Posts

SEO Basics: Off Page SEO

So most people who have a blog or website, they have heard of SEO, search engine optimization…but it usually thought of as an online activity.  But what about off page SEO?

Off page SEO is the idea to

Chain Link

Chain Link (Photo credit: small world)

improve rankings by adding relevant links or link building. If you can get links from websites which are similar in content to your – you have potential to get more traffic to your website.

Off Page SEO – places to look for links:

There are many places to get links, there will be as many opinions on link building as there are websites on the interwebs.  Here are a few solid, quality places to get links:

  • newspapers – newspapers have great websites with quality links…check with local reports to see what you can help contribute.  Newspapers have solid websites and links you get from them will be quality.
  • universities – if you have a product for sale, allow discounts for students and faculty.  By offering coupon code – you can get listed on university websites.
  • directories – these are still a solid place.  Check out Yahoo and other market specific options.  Sometimes there are membership fees, but they generally have great google power.
  • guest blogging – another popular option is guest blogging.  People accept articles for their site and you get a link.  Its a great trade for content similar copy.

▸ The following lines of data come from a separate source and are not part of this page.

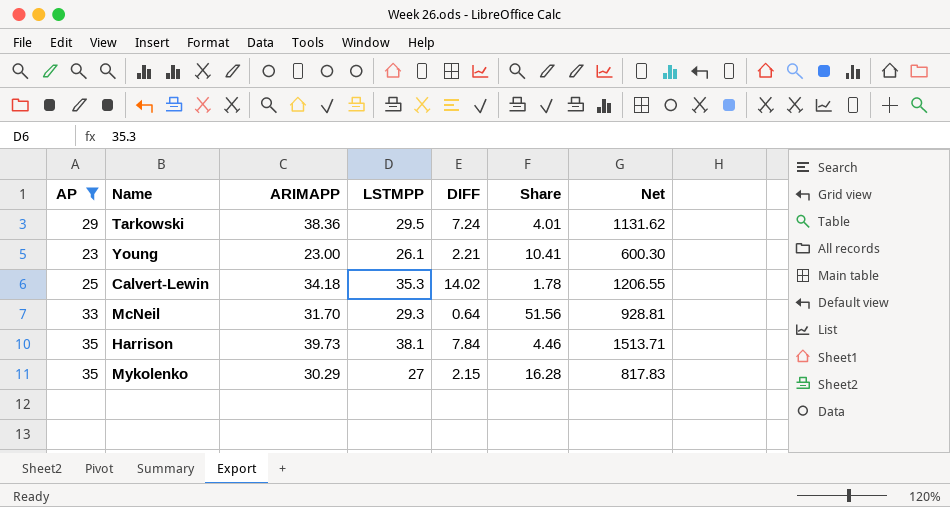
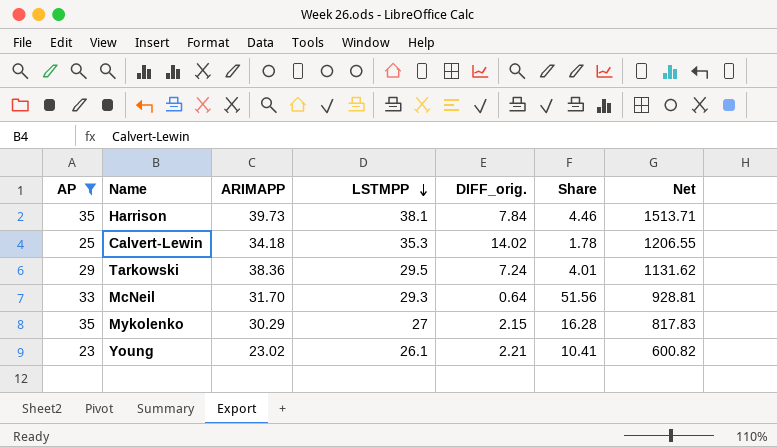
row order: none -> LSTMPP descending
column name: DIFF -> DIFF_orig.
Young | ARIMAPP: 23.00 -> 23.02
Young | Net: 600.30 -> 600.82

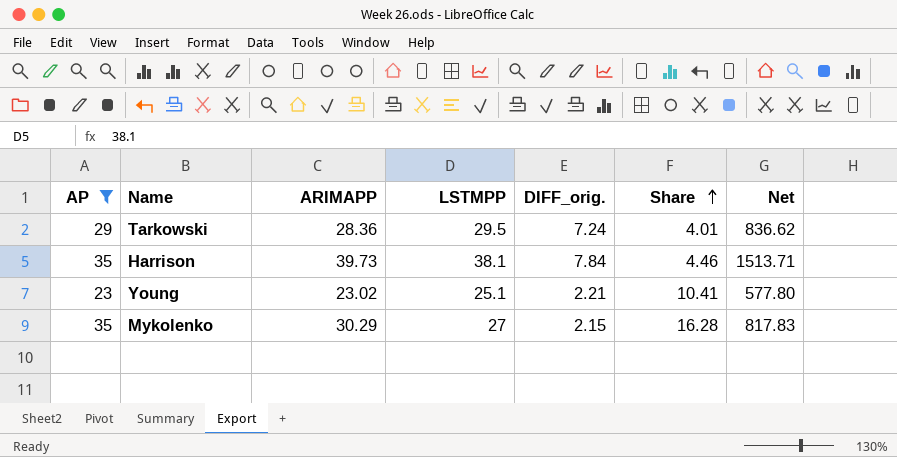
row order: LSTMPP descending -> Share ascending
row Calvert-Lewin: 25 | 34.18 | 35.3 | 14.02 | 1.78 | 1206.55 -> none
row McNeil: 33 | 31.70 | 29.3 | 0.64 | 51.56 | 928.81 -> none
Tarkowski | ARIMAPP: 38.36 -> 28.36
Tarkowski | Net: 1131.62 -> 836.62
Young | LSTMPP: 26.1 -> 25.1
Young | Net: 600.82 -> 577.80

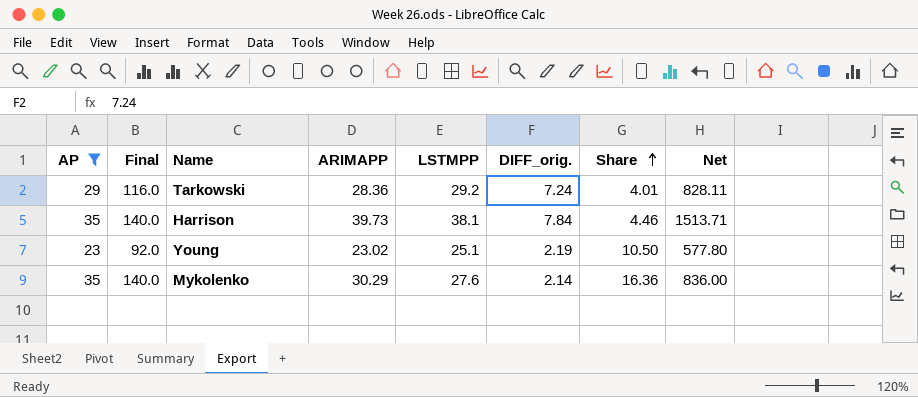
column Final | formula: none -> [AP] * 4
Tarkowski | LSTMPP: 29.5 -> 29.2
Tarkowski | Net: 836.62 -> 828.11
Young | DIFF_orig.: 2.21 -> 2.19
Young | Share: 10.41 -> 10.50
Mykolenko | LSTMPP: 27 -> 27.6
Mykolenko | DIFF_orig.: 2.15 -> 2.14
Mykolenko | Share: 16.28 -> 16.36
Mykolenko | Net: 817.83 -> 836.00

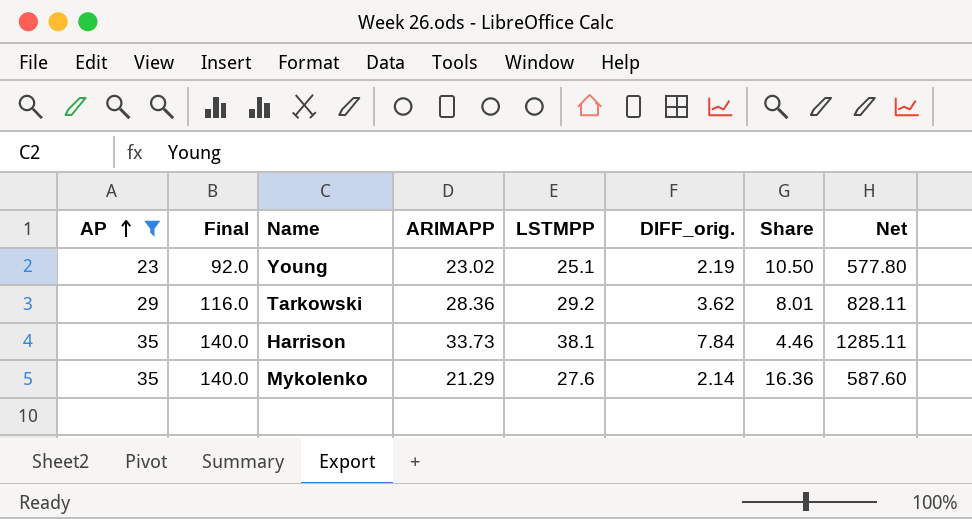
row order: Share ascending -> AP ascending
Tarkowski | DIFF_orig.: 7.24 -> 3.62
Tarkowski | Share: 4.01 -> 8.01
Harrison | ARIMAPP: 39.73 -> 33.73
Harrison | Net: 1513.71 -> 1285.11
Mykolenko | ARIMAPP: 30.29 -> 21.29
Mykolenko | Net: 836.00 -> 587.60

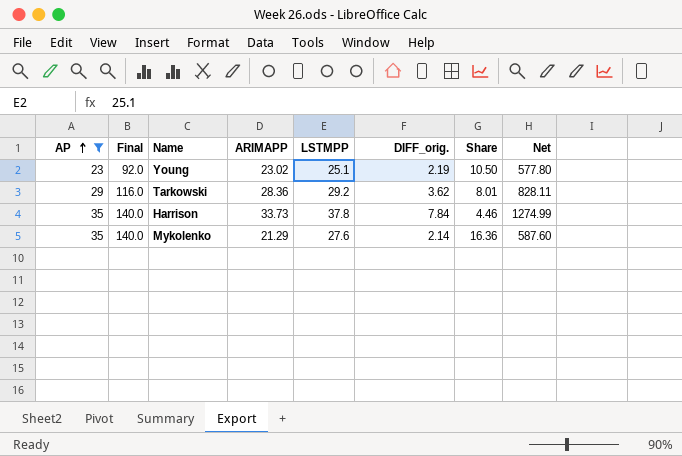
Harrison | LSTMPP: 38.1 -> 37.8
Harrison | Net: 1285.11 -> 1274.99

Be careful to only post high quality, unique content to your website.  Look to focus on keywords designated for this page, use this quick quiz to etermine if a site is a good option to get links:

  • Is the website that I am using relevant?
  • Will I be able to attract the right kind of traffic?
  • Does this website have what it takes to bring traffic to my website?

If the answer to these questions is yes, then you may have found a site with a good link opportunity. If you answer no, then you should continue your search to find a better fit.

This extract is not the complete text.